[Records from a collection]
#####

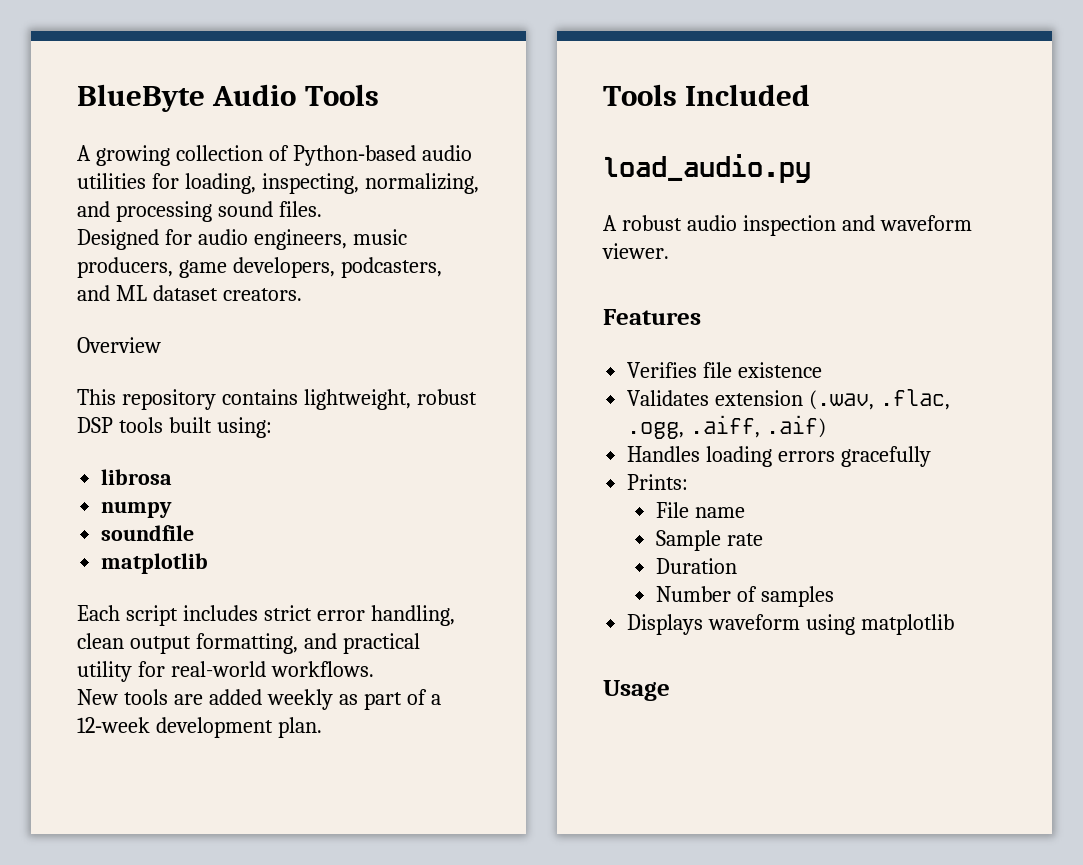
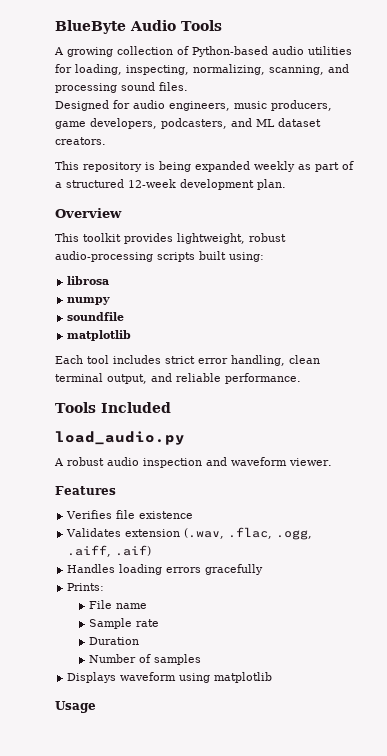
- A growing collection of Python‑based audio utilities for loading, inspecting, normalizing, and processing sound files.
+ A growing collection of Python‑based audio utilities for loading, inspecting, normalizing, scanning, and processing sound files.
+ This repository is being expanded weekly as part of a structured 12‑week development plan.
  Overview
- This repository contains lightweight, robust DSP tools built using:
+ This toolkit provides lightweight, robust audio-processing scripts built using:
- Each script includes strict error handling, clean output formatting, and practical utility for real-world workflows.
- New tools are added weekly as part of a 12‑week development plan.
+ Each tool includes strict error handling, clean terminal output, and reliable performance.

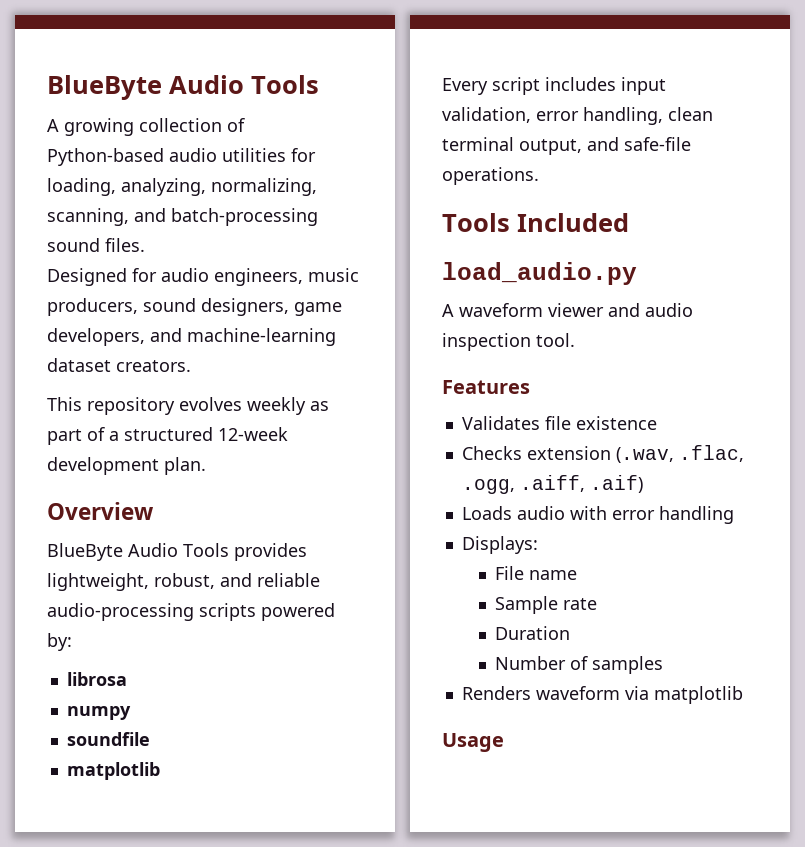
- A growing collection of Python‑based audio utilities for loading, inspecting, normalizing, scanning, and processing sound files.
+ A growing collection of Python‑based audio utilities for loading, analyzing, normalizing, scanning, and batch‑processing sound files.
- Designed for audio engineers, music producers, game developers, podcasters, and ML dataset creators.
+ Designed for audio engineers, music producers, sound designers, game developers, and machine‑learning dataset creators.
- This repository is being expanded weekly as part of a structured 12‑week development plan.
+ This repository evolves weekly as part of a structured 12‑week development plan.
- This toolkit provides lightweight, robust audio-processing scripts built using:
+ BlueByte Audio Tools provides lightweight, robust, and reliable audio-processing scripts powered by:
- Each tool includes strict error handling, clean terminal output, and reliable performance.
+ Every script includes input validation, error handling, clean terminal output, and safe‑file operations.
- A robust audio inspection and waveform viewer.
+ A waveform viewer and audio inspection tool.
- Verifies file existence
+ Validates file existence
- Validates extension (.wav, .flac, .ogg, .aiff, .aif)
+ Checks extension (.wav, .flac, .ogg, .aiff, .aif)
- Handles loading errors gracefully
- Prints:
+ Loads audio with error handling
+ Displays:
- Displays waveform using matplotlib
+ Renders waveform via matplotlib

#####

Your task
Please extract exactly, and only, the lines from the line containing "- Handles loading errors gracefully" through the last line of the records.

Answer
- Handles loading errors gracefully
- Prints:
+ Loads audio with error handling
+ Displays:
- Displays waveform using matplotlib
+ Renders waveform via matplotlib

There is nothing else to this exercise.